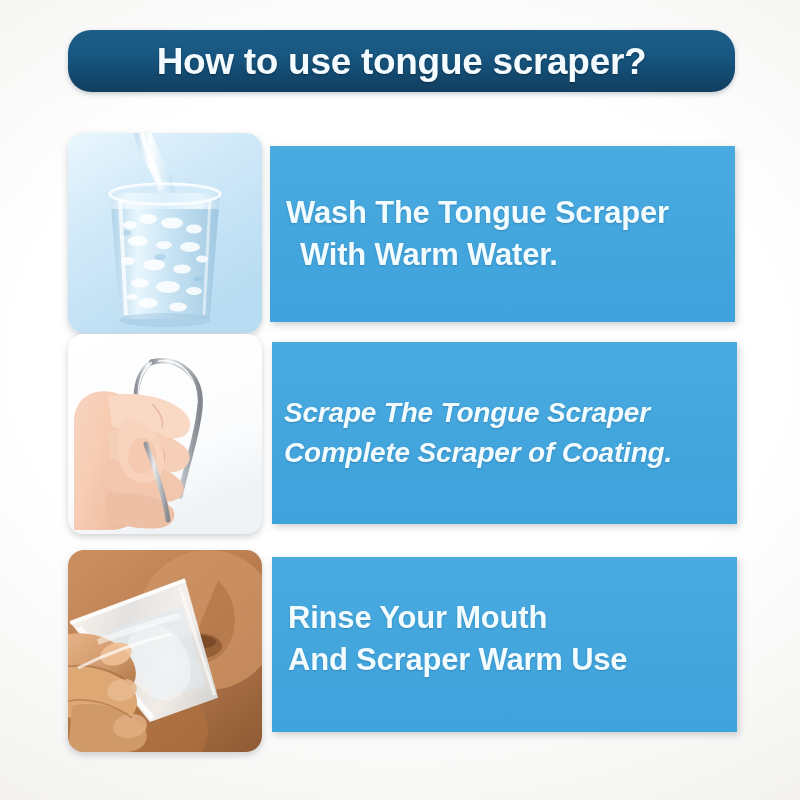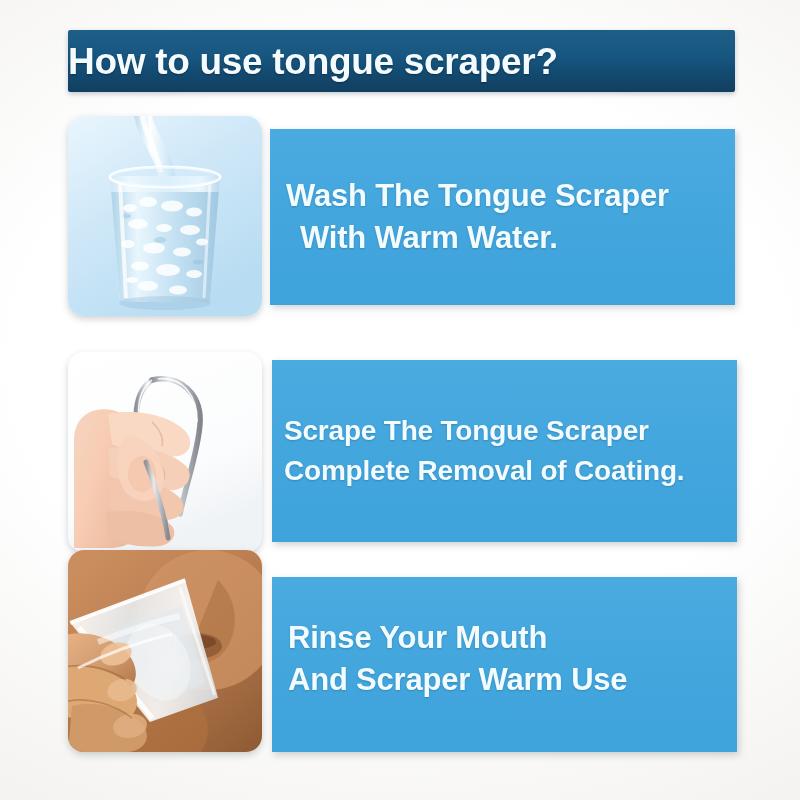--- a/index.html
+++ b/index.html
@@ -29,12 +29,12 @@
     top: 30px;
     width: 667px;
     height: 62px;
-    border-radius: 2px;
+    border-radius: 23px;
     background: linear-gradient(180deg, #1d5e86 0%, #175680 42%, #134a70 70%, #123f5f 100%);
     box-shadow: 0 2px 5px rgba(60,80,100,0.30), 0 0 0 1px rgba(255,255,255,0.45);
     display: flex;
     align-items: center;
-    justify-content: flex-start;
+    justify-content: center;
     box-sizing: border-box;
   }
   .title-text {

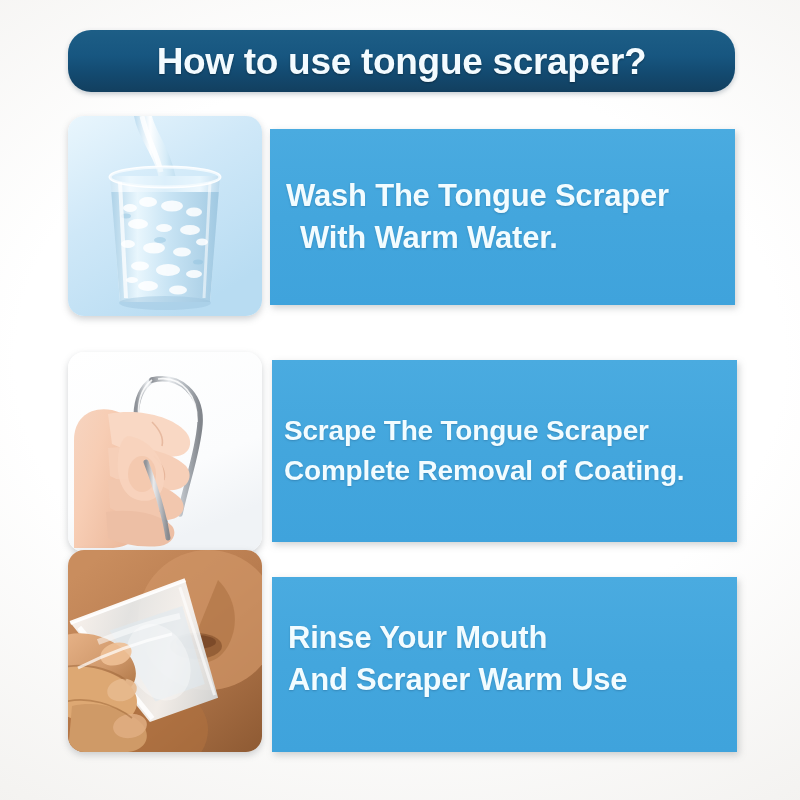--- a/index.html
+++ b/index.html
@@ -53,7 +53,7 @@
     left: 0;
     width: 800px;
   }
-  #row-1 { top: 116px;  height: 200px; }
+  #row-1 { top: 133px;  height: 200px; }
   #row-2 { top: 352px;  height: 200px; }
   #row-3 { top: 550px;  height: 202px; }
 

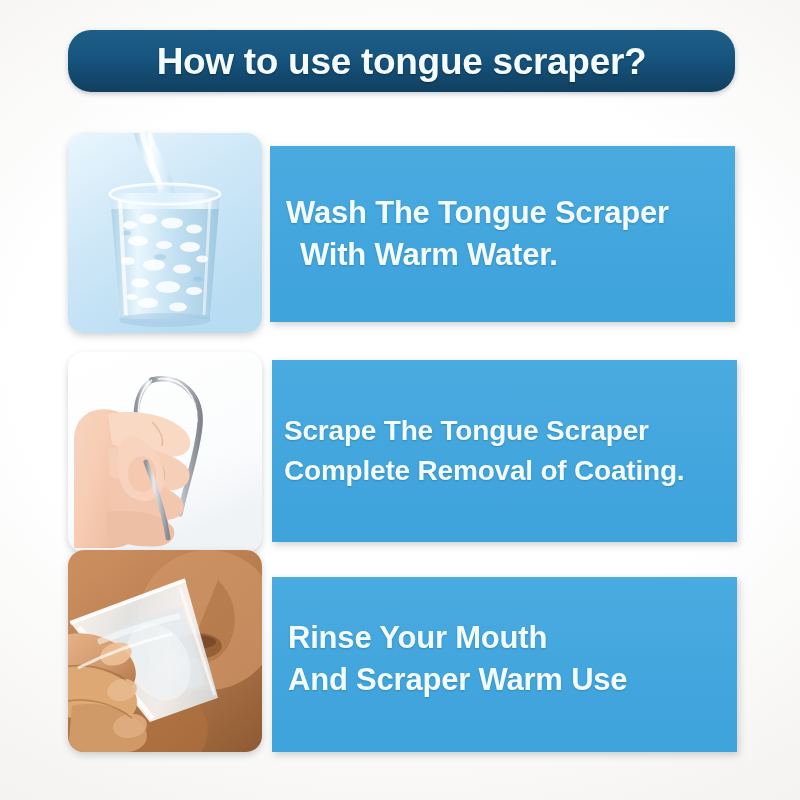--- a/index.html
+++ b/index.html
@@ -54,7 +54,7 @@
     width: 800px;
   }
   #row-1 { top: 133px;  height: 200px; }
-  #row-2 { top: 352px;  height: 200px; }
+  #row-2 { top: 334px;  height: 200px; font-style: italic; }
   #row-3 { top: 550px;  height: 202px; }
 
   

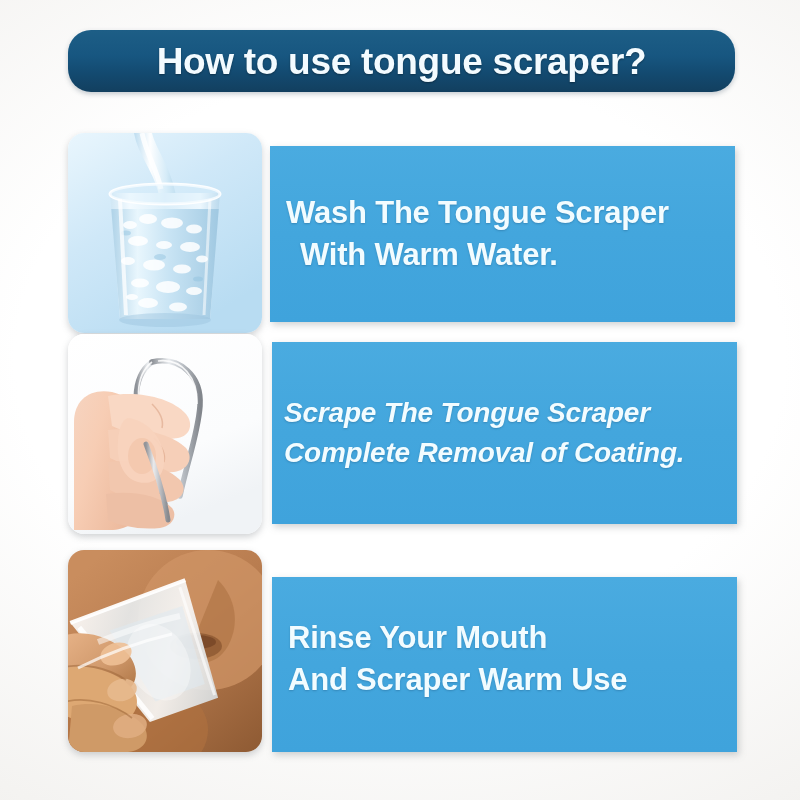--- a/index.html
+++ b/index.html
@@ -248,7 +248,7 @@
 
     <div class="panel">
       <div class="panel-line">Scrape The Tongue Scraper</div>
-      <div class="panel-line">Complete Removal of Coating.</div>
+      <div class="panel-line">Complete Scraper of Coating.</div>
     </div>
   </div>
 

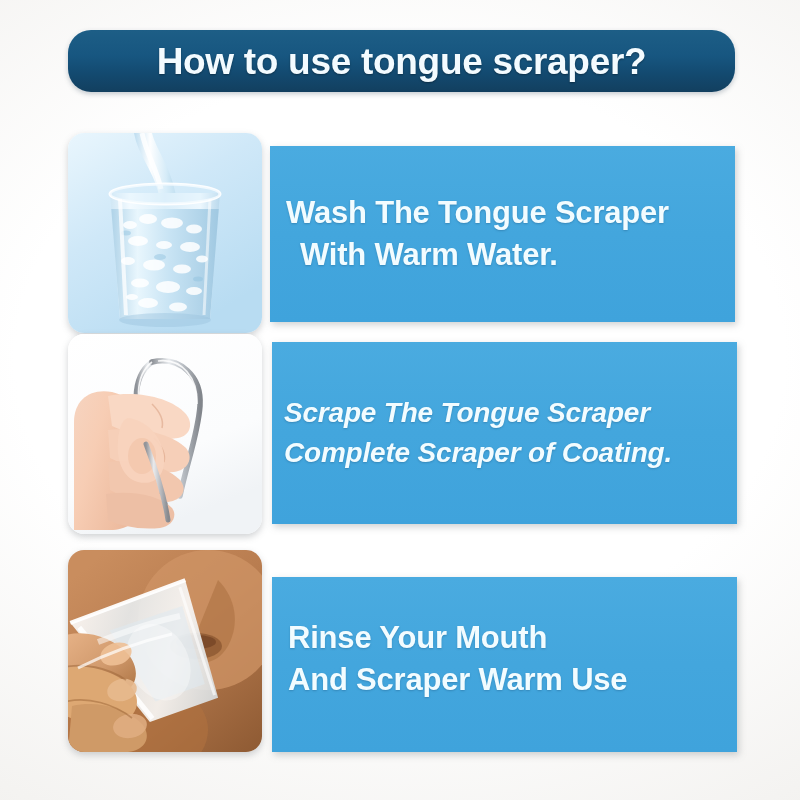--- a/index.html
+++ b/index.html
@@ -86,7 +86,7 @@
   }
   #row-1 .panel { left: 270px; top: 13px;  height: 176px; padding: 0 0 0 16px; }
   #row-2 .panel { left: 272px; top: 8px;   height: 182px; padding: 0 0 0 12px; }
-  #row-3 .panel { left: 272px; top: 27px;  height: 175px; padding: 0 0 12px 16px; }
+  #row-3 .panel { left: 272px; top: 7px;  height: 175px; padding: 0 0 12px 16px; }
 
   .panel-line {
     color: #f2fcff;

-*-*-

Exercise details
Omit the pictures and reproduce the records above exactly.

Output of the task
--- a/index.html
+++ b/index.html
@@ -29,12 +29,12 @@
     top: 30px;
     width: 667px;
     height: 62px;
-    border-radius: 2px;
+    border-radius: 23px;
     background: linear-gradient(180deg, #1d5e86 0%, #175680 42%, #134a70 70%, #123f5f 100%);
     box-shadow: 0 2px 5px rgba(60,80,100,0.30), 0 0 0 1px rgba(255,255,255,0.45);
     display: flex;
     align-items: center;
-    justify-content: flex-start;
+    justify-content: center;
     box-sizing: border-box;
   }
   .title-text {

--- a/index.html
+++ b/index.html
@@ -53,7 +53,7 @@
     left: 0;
     width: 800px;
   }
-  #row-1 { top: 116px;  height: 200px; }
+  #row-1 { top: 133px;  height: 200px; }
   #row-2 { top: 352px;  height: 200px; }
   #row-3 { top: 550px;  height: 202px; }
 

--- a/index.html
+++ b/index.html
@@ -54,7 +54,7 @@
     width: 800px;
   }
   #row-1 { top: 133px;  height: 200px; }
-  #row-2 { top: 352px;  height: 200px; }
+  #row-2 { top: 334px;  height: 200px; font-style: italic; }
   #row-3 { top: 550px;  height: 202px; }
 
   

--- a/index.html
+++ b/index.html
@@ -248,7 +248,7 @@
 
     <div class="panel">
       <div class="panel-line">Scrape The Tongue Scraper</div>
-      <div class="panel-line">Complete Removal of Coating.</div>
+      <div class="panel-line">Complete Scraper of Coating.</div>
     </div>
   </div>
 

--- a/index.html
+++ b/index.html
@@ -86,7 +86,7 @@
   }
   #row-1 .panel { left: 270px; top: 13px;  height: 176px; padding: 0 0 0 16px; }
   #row-2 .panel { left: 272px; top: 8px;   height: 182px; padding: 0 0 0 12px; }
-  #row-3 .panel { left: 272px; top: 27px;  height: 175px; padding: 0 0 12px 16px; }
+  #row-3 .panel { left: 272px; top: 7px;  height: 175px; padding: 0 0 12px 16px; }
 
   .panel-line {
     color: #f2fcff;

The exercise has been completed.